Se abre el tiempo de Adviento con una plegaria de Isaías (Is 63,16b-17.19b. 64, 2b-8), el profeta de la esperanza. Su pueblo ha salido del destierro en Babilonia y ha llegado con enorme ilusión a Jerusalén, pero la ha encontrado reducida a escombros, arrasada. En ese contexto la plegaria del profeta expresa como un grito el ansia de su pueblo de sentir de nuevo el favor de su Dios: ¡Vuélvete!, ¡Ah, si rompieses los cielos y descendieses!…Tú aceptas a los que practican la justicia y no se olvidan de tus preceptos. Tú, Señor, eres nuestro padre. Nosotros somos la arcilla, y tú, el alfarero, somos obra de tus manos. Mira que somos tu pueblo.

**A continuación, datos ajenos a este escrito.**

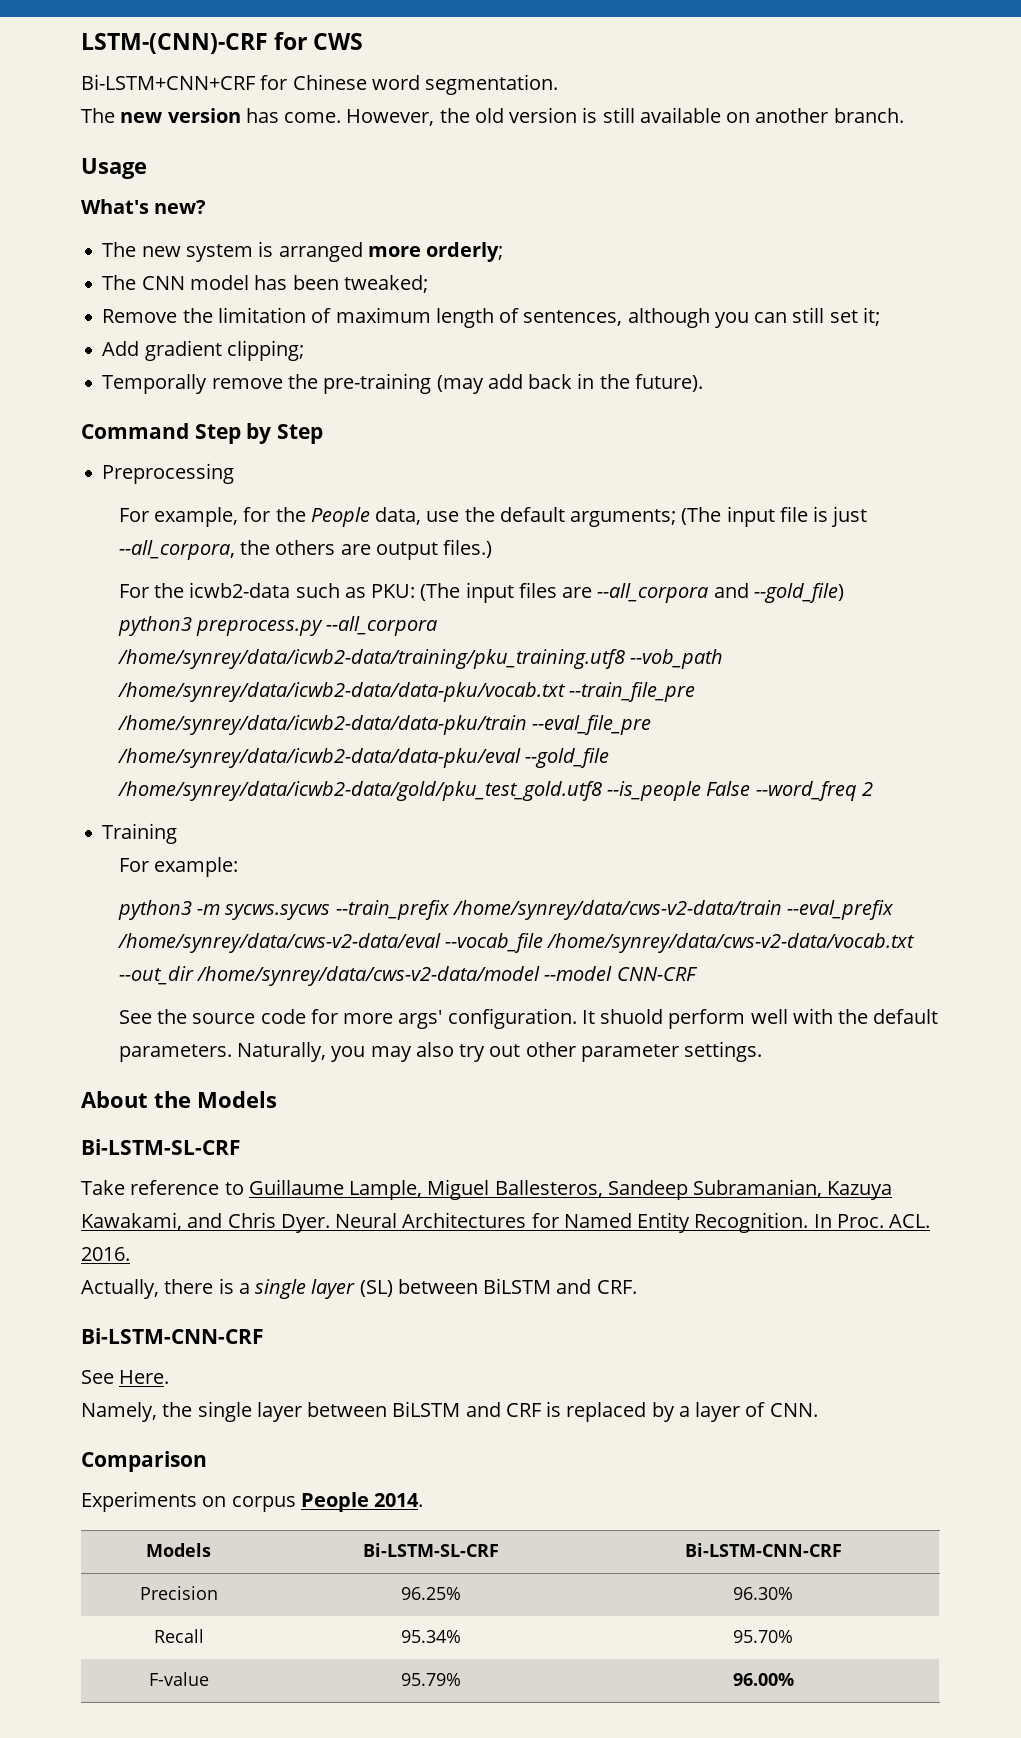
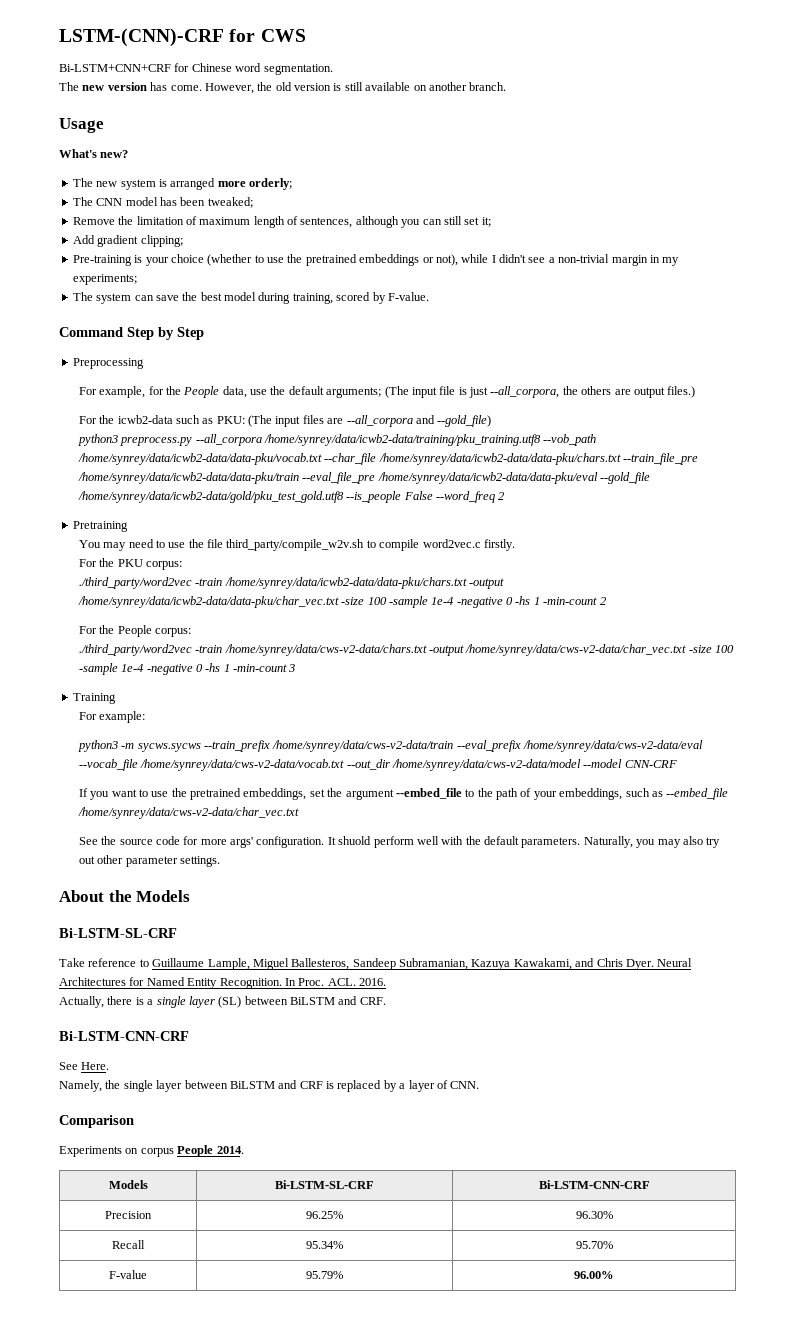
[102,373,703,394] Temporally remove the pre-training (may add back in the future). -> [72,254,680,266] [72,274,137,285] [72,292,429,304] Pre-training is your choice (whether to use the pretrained embeddings or not), while I didn't see a non-trivial margin in my experiments; // The system can save the best model during training, scored by F-value.
(566, 692) none -> [324,453,621,465] --char_file /home/synrey/data/icwb2-data/data-pku/chars.txt
(873, 789) none -> [72,521,128,532] [78,539,515,551] [78,558,182,570] [78,577,504,589] [77,596,606,608] [78,625,191,637] [78,644,735,656] [78,663,296,675] // Pretraining // You may need to use the file third_party/compile_w2v.sh to compile word2vec.c firstly. // For the PKU corpus: // ./third_party/word2vec -train /home/synrey/data/icwb2-data/data-pku/chars.txt -output /home/synrey/data/icwb2-data/data-pku/char_vec.txt -size 100 -sample 1e-4 -negative 0 -hs 1 -min-count 2 // For the People corpus: // ./third_party/word2vec -train /home/synrey/data/cws-v2-data/chars.txt -output /home/synrey/data/cws-v2-data/char_vec.txt -size 100 -sample 1e-4 -negative 0 -hs 1 -min-count 3
(698, 974) none -> [78,788,729,800] [77,807,299,819] // If you want to use the pretrained embeddings, set the argument --embed_file to the path of your embeddings, such as --embed_file /home/synrey/data/cws-v2-data/char_vec.txt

Sólo la esperanza en el Señor puede convertir la reconstrucción de la ciudad destruida en una nueva creación. La presencia del Señor, otra vez en medio de su pueblo como padre misericordioso, va a modelar un hombre nuevo para una nueva Jerusalén.
En la segunda lectura (1 Cor 1, 3-9), Pablo después de dar gracias por los dones espirituales que ha recibido la comunidad de Corinto, les hace ver que deben acompañar esos favores con un testimonio de Cristo en su vida personal y en sus relaciones mutuas. Según el apóstol, así es como los cristianos esperan adecuadamente la manifestación futura o parusía del Señor (cf. 1Cor 3,13; 5,5; 2Cor 1,14; 1Tes 5,2).
La esperanza, lejos de hacer huir de la realidad cotidiana, mueve a hacer presente en ella la presencia del Crucificado y Resucitado, forjando la unión fraterna con la que nos unimos a Cristo, realizamos nuestra vocación cristiana y nos mantenemos irreprensibles hasta el día del Señor.
El evangelio de hoy corresponde al final del capítulo 13 de Marcos, que se inicia con el anuncio de la destrucción del templo y el fin del mundo. Ante el asombro de los discípulos por la grandiosidad del templo (Maestro, ¡mira qué piedras y qué construcciones tan grandes!, 13, 1) Jesús anuncia su ruina: No quedará piedra sobre piedra (13, 2). Estas palabras provocan preguntas sobre el cuándo ocurrirá eso y cuál será la señal de que todo eso está por cumplirse (13,4). Jesús habla primero de las señales de su venida gloriosa: que nadie los engañe, habrá persecuciones, pero el Espíritu estará con ustedes. Anuncia la venida del Hijo del hombre y la ruina de Jerusalén.
El cuándo sólo lo sabe el Padre.
Luego Jesús exhorta a la vigilancia: Estén atentos porque no saben a qué hora llegará el Señor. Responde a las preguntas sobre el cuándo será el fin del mundo, haciendo ver que el cuándo es siempre, el tiempo de lo cotidiano; porque es allí donde se realiza el juicio de Dios. En nuestra vida diaria se decide nuestro destino en términos de salvación o perdición, estar con el Señor o apartarnos de Él. Lo que ahora se siembra será lo que se coseche.
El evangelio de hoy nos despierta, nos hace atentos al momento decisivo de la venida del Señor; cada instante puede serlo. Y para que esto quede bien asentado, se añade la parábola del hombre que se va de viaje, y encarga vigilancia a sus criados no sea que llegue de improviso y los encuentre dormidos (v. 36).
No cabe hacer cálculos, sino estar en vigilancia responsable. No miedo, pero tampoco pasividad y olvido; no huida de la realidad, sino esfuerzo por hacer visible el Reino de Dios. Conviene recordar en fin que vigilancia en el Nuevo Testamento es oración (Lc 21,36; Ef 6,18; Col 4, 2), sobriedad y resistencia al mal (Ef 6, 10-20; 1Pe 5, 8; Rm 13, 11-14), fe y amor (1Tes 5,8; 2Tes 3,13).